- Coordinates: 2°54′58″N 101°40′45″E﻿ / ﻿2.91617°N 101.67908°E
- Carries: Monorail
- Crosses: Putrajaya Lake
- Locale: Putrajaya Monorail
- Official name: Monorail Suspension Bridge
- Maintained by: Perbadanan Putrajaya

Characteristics
- Design: monorail suspension bridge
- Total length: 240 m
- Width: 10 m

History
- Constructed by: Perbadanan Putrajaya
- Opened: 2003

Location
- Interactive map of Monorail Suspension Bridge

= Monorail Suspension Bridge =

The Monorail Suspension Bridge is one of the many bridges in Putrajaya, Malaysia.
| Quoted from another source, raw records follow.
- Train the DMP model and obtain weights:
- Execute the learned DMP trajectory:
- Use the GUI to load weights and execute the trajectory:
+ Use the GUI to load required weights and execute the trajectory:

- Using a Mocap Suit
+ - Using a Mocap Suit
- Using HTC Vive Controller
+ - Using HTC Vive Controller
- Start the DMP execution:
It was built to link several important landmarks in the Putrajaya area like the Putrajaya Convention Centre, Putra Mosque and the Government Administrative Complex in Parcel E. The bridge's main span has a length of approximately 240 metres and width of 10 metres. It is owned by Putrajaya Holdings Sdn. Bhd. and was designed by PJS International Sdn. Bhd.
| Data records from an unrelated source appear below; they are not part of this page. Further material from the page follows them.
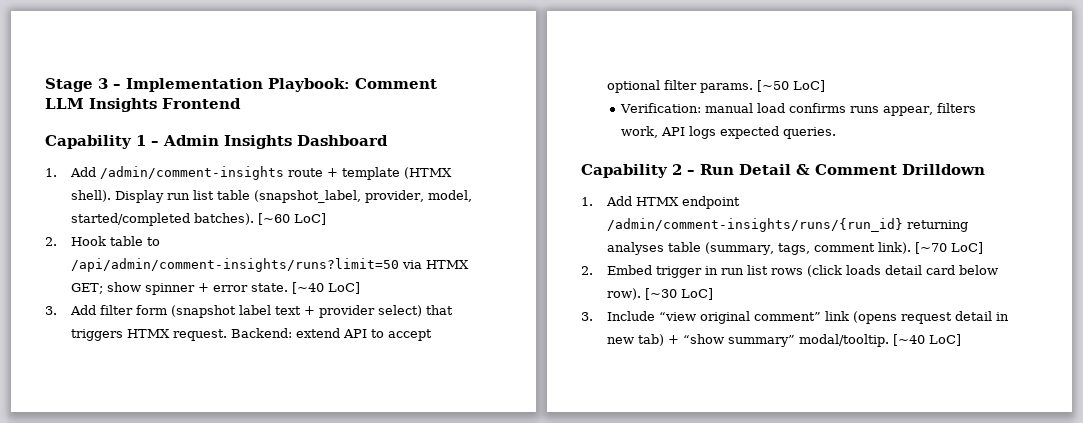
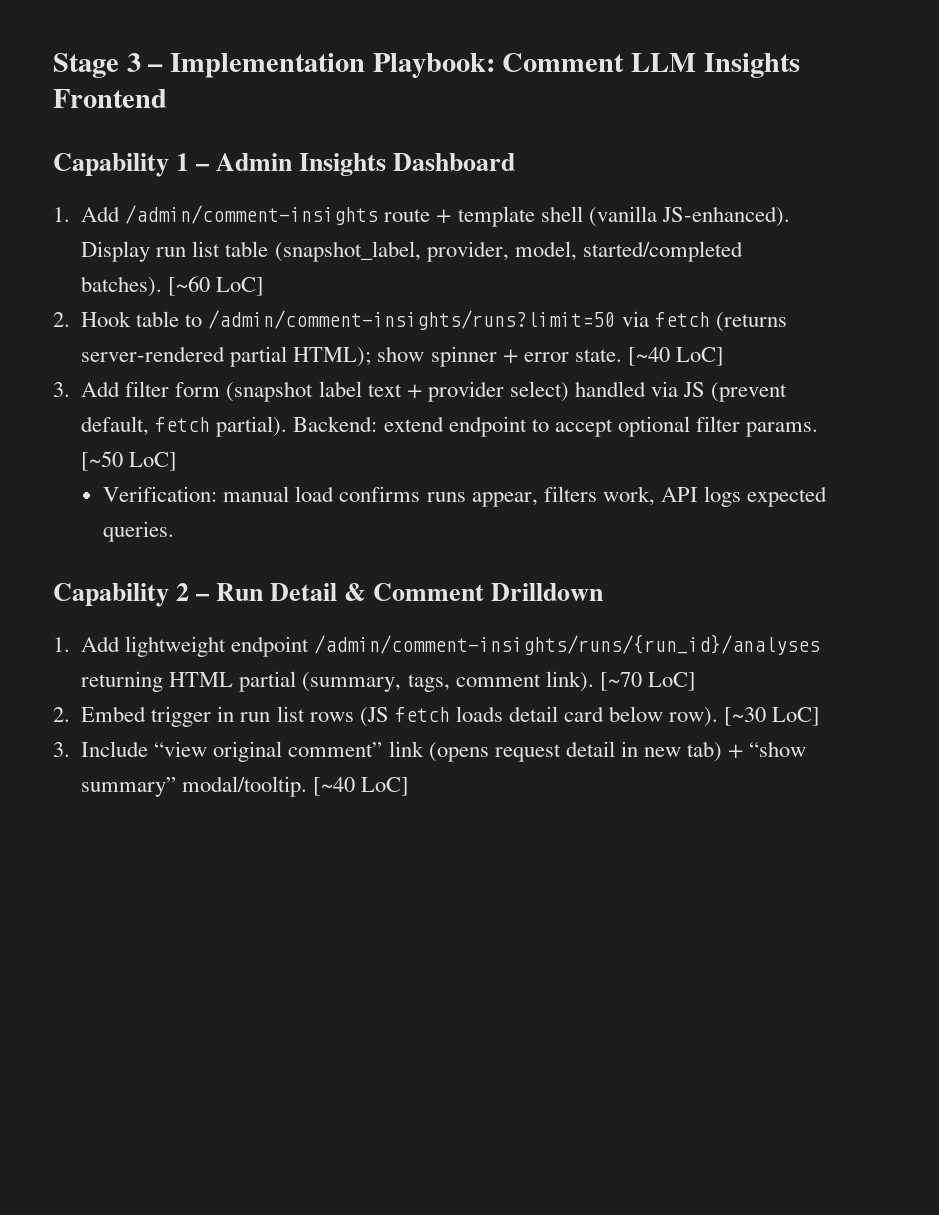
- 1. Add /admin/comment-insights route + template (HTMX shell).
+ 1. Add /admin/comment-insights route + template shell (vanilla JS-enhanced).
- 2. Hook table to /api/admin/comment-insights/runs?limit=50 via HTMX GET; show spinner + error state.
+ 2. Hook table to /admin/comment-insights/runs?limit=50 via fetch (returns server-rendered partial HTML); show spinner + error state.
- 3. Add filter form (snapshot label text + provider select) that triggers HTMX request.
+ 3. Add filter form (snapshot label text + provider select) handled via JS (prevent default, fetch partial).
- Backend: extend API to accept optional filter params.
+ Backend: extend endpoint to accept optional filter params.
- 1. Add HTMX endpoint /admin/comment-insights/runs/{run_id} returning analyses table (summary, tags, comment link).
+ 1. Add lightweight endpoint /admin/comment-insights/runs/{run_id}/analyses returning HTML partial (summary, tags, comment link).
- 2. Embed trigger in run list rows (click loads detail card below row).
+ 2. Embed trigger in run list rows (JS fetch loads detail card below row).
The project halted in 2004 because the government had not approved further funding. The stalled project has often been described as the missing link of the public transport system designed for the federal administrative capital. The Ministry of the Federal Territories instructed the Putrajaya Corporation to appoint an independent consultant to conduct a study on the project's viability.

In September 2025, a plan to convert the bridge into a pedestrian walkway and cycling path starting January 2026 is underway.